What is the world like without humour? Like a government town. But wait. Some men, those brave men with darkened smiles, with their hopes nearly shuddered, speak to one another in whispers. They speak in one-liners, puns, riddles and put downs. In basement meetings, secreted away, they practice the ancient double take. The prat fall. The rim shot. The set-up. The riposte to the heckler's invective. Stand-up men, they are. A band of brothers they become. Soon exploding cigars will be sent to the those in high towers. Cream pies will stain the rich men of sour face, lemon filling rolling down their bespoke suits. In the stealth of night they will strike with buzzer handshakes and running clown's feet. The group of laughing rebels will fight power like the resistance cells of the last world war. There is hope they will come back. From the prisons of the north they will march freely with open mike in hand. Brothers in jest to once more bring the guffaw to the great and small.

Tuesday, May 5, 2009

Old Stories

Yesterday I saw an old man about to ride an old bicycle with bald tires, a rusted chain, and brake pads nearly worn down.
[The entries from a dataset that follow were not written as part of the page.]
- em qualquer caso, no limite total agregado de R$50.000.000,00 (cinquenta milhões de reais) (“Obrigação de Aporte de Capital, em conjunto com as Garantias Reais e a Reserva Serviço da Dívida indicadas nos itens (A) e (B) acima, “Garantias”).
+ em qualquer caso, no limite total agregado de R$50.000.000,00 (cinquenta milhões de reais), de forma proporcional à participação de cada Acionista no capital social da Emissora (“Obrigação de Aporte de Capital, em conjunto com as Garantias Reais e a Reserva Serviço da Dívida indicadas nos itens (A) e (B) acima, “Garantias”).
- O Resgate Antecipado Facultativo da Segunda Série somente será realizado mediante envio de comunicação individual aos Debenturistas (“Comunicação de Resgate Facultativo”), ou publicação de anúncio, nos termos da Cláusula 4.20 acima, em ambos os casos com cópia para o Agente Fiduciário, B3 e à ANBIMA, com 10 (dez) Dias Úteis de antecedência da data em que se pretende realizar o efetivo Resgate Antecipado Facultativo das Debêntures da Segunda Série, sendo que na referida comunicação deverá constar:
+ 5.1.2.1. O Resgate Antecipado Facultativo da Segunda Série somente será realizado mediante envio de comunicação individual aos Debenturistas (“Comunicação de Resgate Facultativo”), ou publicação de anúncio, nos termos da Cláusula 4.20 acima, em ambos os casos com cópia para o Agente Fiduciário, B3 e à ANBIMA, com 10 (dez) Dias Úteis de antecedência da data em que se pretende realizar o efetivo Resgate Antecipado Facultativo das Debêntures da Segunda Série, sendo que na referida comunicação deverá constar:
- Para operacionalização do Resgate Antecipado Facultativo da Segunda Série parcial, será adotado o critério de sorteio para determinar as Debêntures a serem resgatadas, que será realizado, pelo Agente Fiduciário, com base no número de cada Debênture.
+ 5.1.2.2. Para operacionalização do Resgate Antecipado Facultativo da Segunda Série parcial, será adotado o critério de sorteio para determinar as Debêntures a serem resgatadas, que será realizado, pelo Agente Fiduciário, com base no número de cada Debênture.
"So why do use this contraption?" I asked him.

He gave me a knowing shrug and said it was because they were like old dance partners. He mounted the bike and rode away. The wind blew back his silvery hair; his thin arms held steady the bicycle frame; his legs peddled slowly but steadily over rough gravel. Like old dance partners they were in rhythm, playing to the music of the moment, the music of life.